The Andean region represents one of the most biologically and culturally diverse regions in the world. It contains 2 recognized hotspots of biodiversity, two of the eight recognized important centres of origin of major cultivated species (Vavilov Centres), 20 of the 36 World Heritage Sites of South America, and Andean countries harbor more than 205 languages. This great diversity is deteriorating rapidly in the face of global trends, and current conservation approaches in the region are deficient in that they have failed to comprehensively address socioeconomic, cultural, political and institutional challenges.

 The South American Andes comprise 7250 km of mountain formations, and cover a continuous area of over two million km2 stretching from the Caribbean coast of Venezuela and Colombia (11oN) to Chile's Tierra del Fuego (55oS). The Andes' North-South orientation, extreme altitudinal variability and high geomorphologic range has contributed to an extraordinary level of biological diversity. Further, for more than 30,000 years the Andes have been populated by peoples whose creativity and innovation nurtured a wealth of cultural and biological diversity. Andean peoples, perhaps the most renowned of which were the Incas, possessed complex social structures based on a deep knowledge of, and spiritual connection with, the mountain ecosystems they inhabited.

 Traditional Andean societies are based on principles of ecological, productive and social sustainability which had at its core a profound respect for Mother Earth (Pacha Mama) and reverence for the power and fragility of the mountains (Apus). These principles have been integrated into landscape conservation strategies which combined the management of agricultural spaces with natural and culturally important areas in a holistic management system. The management approach of traditional agriculture is ecosystem based, and provides a nurturing environment for creating diversity and maintaining the health of domesticated and wild plant and animal species as well as diverse ecological formations. These societies employed integrated management and land use planning systems that maintained mosaics of land use types, including agriculture and natural areas and included the maintenance of border habitats for wildlife. Agriculture and related land use continue to define Andean landscapes, exerting great influence on the environment, economy, society and culture of the mountains.  The system of agricultural practices is governed by a set of cultural principles embedded in a cosmovision of exchange, reciprocity, and nurturing. Traditional Andean livelihood strategies are based on maximizing the value of biodiversity to increase security and buffer shocks.  The Andean community approach to optimizing diversity is evidenced by the large numbers of potato varieties that farmers cultivate, the regular use and management of wild resources and the importance of animals domesticated and semi domesticated within the household economy and landscape. The multiple functions of traditional agriculture in the Andes extend beyond the production of food, fiber and other goods (such as medicines and timber) for immediate benefit. Additional functions include food security, environmental sustainability, development and social and economic well-being.

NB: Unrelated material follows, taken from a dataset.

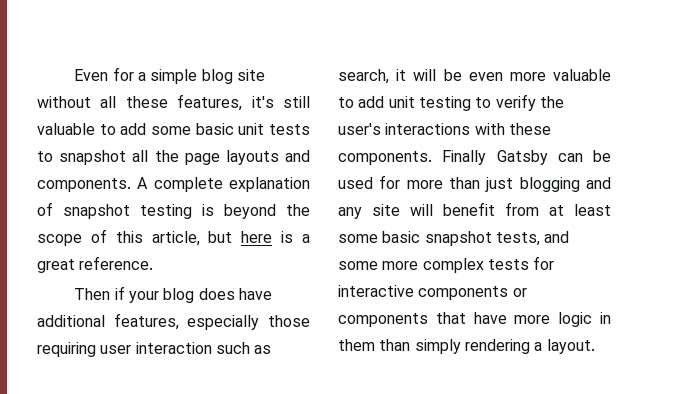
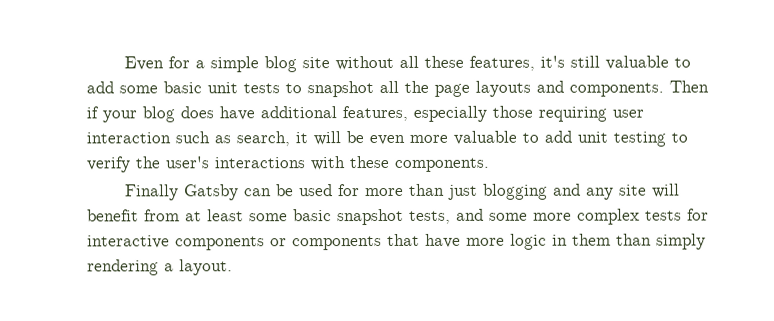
- Even for a simple blog site without all these features, it's still valuable to add some basic unit tests to snapshot all the page layouts and components. A complete explanation of snapshot testing is beyond the scope of this article, but here is a great reference.
- Then if your blog does have additional features, especially those requiring user interaction such as search, it will be even more valuable to add unit testing to verify the user's interactions with these components. Finally Gatsby can be used for more than just blogging and any site will benefit from at least some basic snapshot tests, and some more complex tests for interactive components or components that have more logic in them than simply rendering a layout.
+ Even for a simple blog site without all these features, it's still valuable to add some basic unit tests to snapshot all the page layouts and components. Then if your blog does have additional features, especially those requiring user interaction such as search, it will be even more valuable to add unit testing to verify the user's interactions with these components.
+ Finally Gatsby can be used for more than just blogging and any site will benefit from at least some basic snapshot tests, and some more complex tests for interactive components or components that have more logic in them than simply rendering a layout.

 The establishment of the Ruta Condor will involve indigenous and traditional communities along the Route, and will require and strive for effective mechanisms to coordinate actions and make decisions, collaborating with other conservation and development actors at the local and regional level and from national and international sources. Direct participation and control of the project by the local communities will ensure that the views of the indigenous peoples and their construction of local reality is the basis of the intervention. This will also guarantee that landscape conservation activities are tailored to local realities and ensure the project’s acceptance and success. The project strategy will promote the use of traditional knowledge, and will benefit from its shared ownership, adaptive nature, and Earth-based cosmovision. In addition, the  Ruta Condor  initiative aims to influence regional protected area policy, especially where local communities are concerned, and act as a catalyzer for much needed policy and institutional reforms.